A range of techniques, including optical imaging, are being used to validate results from MRI/MRSI experiments. Mass spectrometry imaging (in collaboration with Professor Malcolm Clench, Sheffield Hallam University) is being used to evaluate the response of tumours to VDAs, with the aim of identifying novel markers of both efficacy and resistance. Nano-particle technology is being employed to investigate the maturation status of tumour blood vessels, which is known to strongly influence tumour response to VDAs, making it a potentially useful marker for selecting patients most likely to benefit from this type of treatment. These techniques are being developed in pre-clinical models of cancer, with the aim of translating them to clinical studies.

Other Projects

• A BBSRC CASE PhD studentship funds work with AstraZeneca to investigate the effects of growth factors and vascular-targeting agents on blood vessel development and function using optical imaging.

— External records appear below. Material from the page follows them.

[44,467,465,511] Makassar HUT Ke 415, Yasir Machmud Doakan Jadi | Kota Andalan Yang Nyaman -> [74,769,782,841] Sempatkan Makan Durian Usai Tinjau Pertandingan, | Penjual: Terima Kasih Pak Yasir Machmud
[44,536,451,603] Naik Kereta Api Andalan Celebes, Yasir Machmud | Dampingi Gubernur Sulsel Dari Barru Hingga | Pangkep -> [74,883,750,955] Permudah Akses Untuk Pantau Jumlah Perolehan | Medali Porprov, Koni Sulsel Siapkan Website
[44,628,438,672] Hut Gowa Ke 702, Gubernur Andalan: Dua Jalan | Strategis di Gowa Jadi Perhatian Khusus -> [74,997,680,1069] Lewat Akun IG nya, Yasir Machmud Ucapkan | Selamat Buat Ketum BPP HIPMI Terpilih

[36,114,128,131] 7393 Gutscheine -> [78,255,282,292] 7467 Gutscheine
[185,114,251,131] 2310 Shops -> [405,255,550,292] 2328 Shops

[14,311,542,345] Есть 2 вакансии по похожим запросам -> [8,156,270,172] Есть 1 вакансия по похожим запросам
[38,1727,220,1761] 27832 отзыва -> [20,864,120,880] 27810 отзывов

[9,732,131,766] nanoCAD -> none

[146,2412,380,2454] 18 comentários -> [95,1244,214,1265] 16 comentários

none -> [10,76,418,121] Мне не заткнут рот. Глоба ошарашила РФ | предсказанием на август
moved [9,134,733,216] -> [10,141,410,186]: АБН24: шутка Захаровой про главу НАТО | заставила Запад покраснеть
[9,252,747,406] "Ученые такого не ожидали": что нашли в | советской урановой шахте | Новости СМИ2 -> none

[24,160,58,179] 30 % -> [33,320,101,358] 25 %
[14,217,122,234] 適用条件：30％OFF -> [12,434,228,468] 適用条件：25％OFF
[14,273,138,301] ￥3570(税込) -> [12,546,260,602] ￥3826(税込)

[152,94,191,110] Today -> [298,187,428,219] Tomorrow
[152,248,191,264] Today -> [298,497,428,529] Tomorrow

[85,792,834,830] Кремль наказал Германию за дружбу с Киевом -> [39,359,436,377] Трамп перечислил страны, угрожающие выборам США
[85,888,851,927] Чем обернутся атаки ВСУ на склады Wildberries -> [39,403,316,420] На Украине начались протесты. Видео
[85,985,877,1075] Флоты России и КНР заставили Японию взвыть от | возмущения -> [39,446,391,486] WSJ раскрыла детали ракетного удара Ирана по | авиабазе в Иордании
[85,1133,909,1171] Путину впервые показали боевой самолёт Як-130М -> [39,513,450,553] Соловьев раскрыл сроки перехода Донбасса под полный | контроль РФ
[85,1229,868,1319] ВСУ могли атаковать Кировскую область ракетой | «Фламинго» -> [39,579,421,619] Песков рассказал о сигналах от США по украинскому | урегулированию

• We are also working with Professor Claire Lewis on the role of tumour-associated macrophages in the response of tumours to VDAs. Part of this work employs a novel zebrafish model of cancer in which macrophages express mCherry and hypoxic cells express GFP. Using optical imaging, this powerful genetic model will be used to determine the role of hypoxic macrophages in tumour development and response to treatment.

• The European Union provides funds for studying the effects of radiation on the cardiovascular system, which is relevant for breast cancer patients undergoing radiotherapy.

• Yorkshire Cancer Research funds a project concerned with the role of ischaemia-reperfusion injury and nitric oxide synthase in the mechanism of action of VDAs.